Image comparison data
┄┄┄┄┄┄
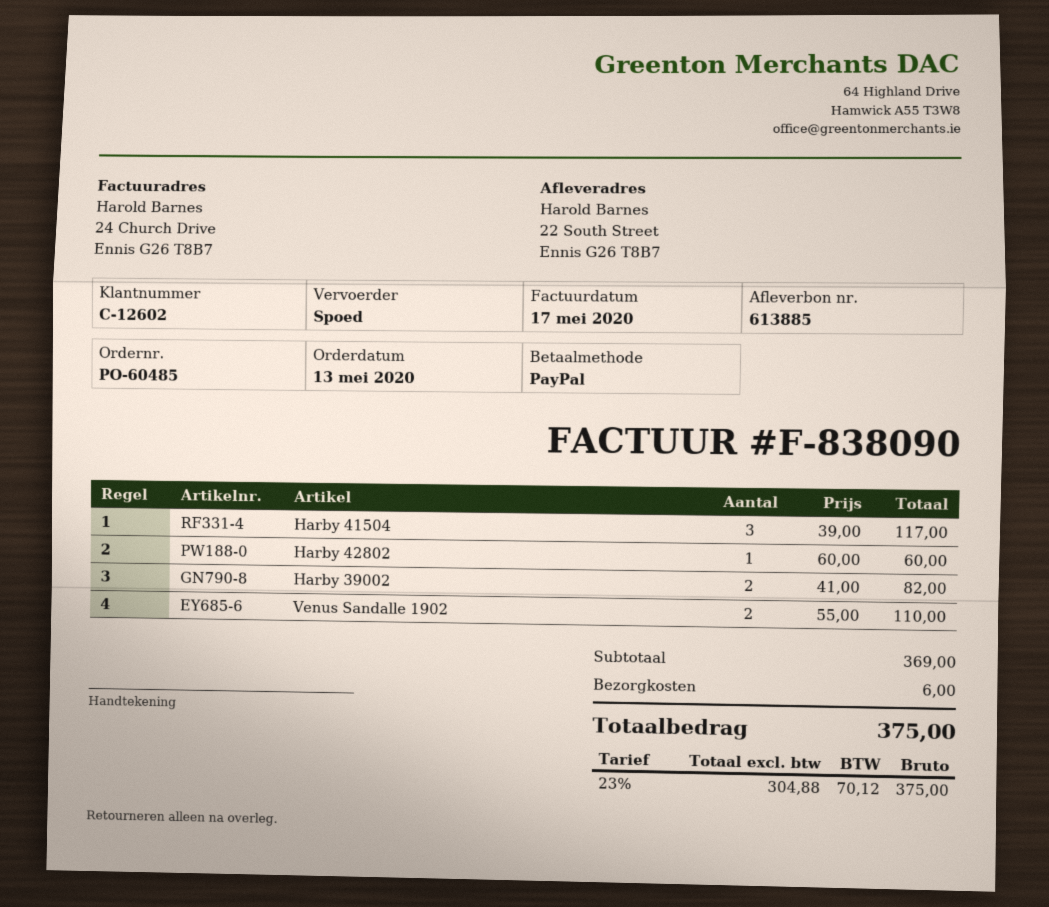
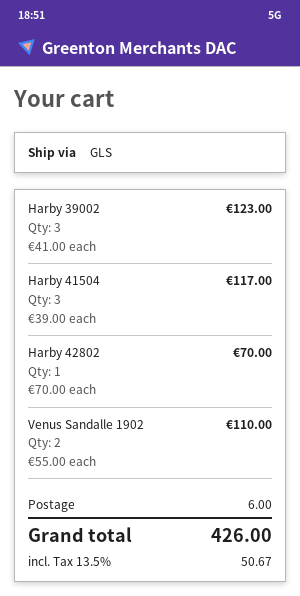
shipping method: express -> GLS
Harby 42802: 1 x 60.00 = 60.00 -> 1 x 70.00 = 70.00
Harby 39002: 2 x 41.00 = 82.00 -> 3 x 41.00 = 123.00
tax: 23% = 70.12 -> 13.5% = 50.67
total: 375.00 -> 426.00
┄┄┄┄┄┄
**What the exercise asks**
In this exercise, set down all of the data exactly, without the pictures.

**Exercise result**
shipping method: express -> GLS
Harby 42802: 1 x 60.00 = 60.00 -> 1 x 70.00 = 70.00
Harby 39002: 2 x 41.00 = 82.00 -> 3 x 41.00 = 123.00
tax: 23% = 70.12 -> 13.5% = 50.67
total: 375.00 -> 426.00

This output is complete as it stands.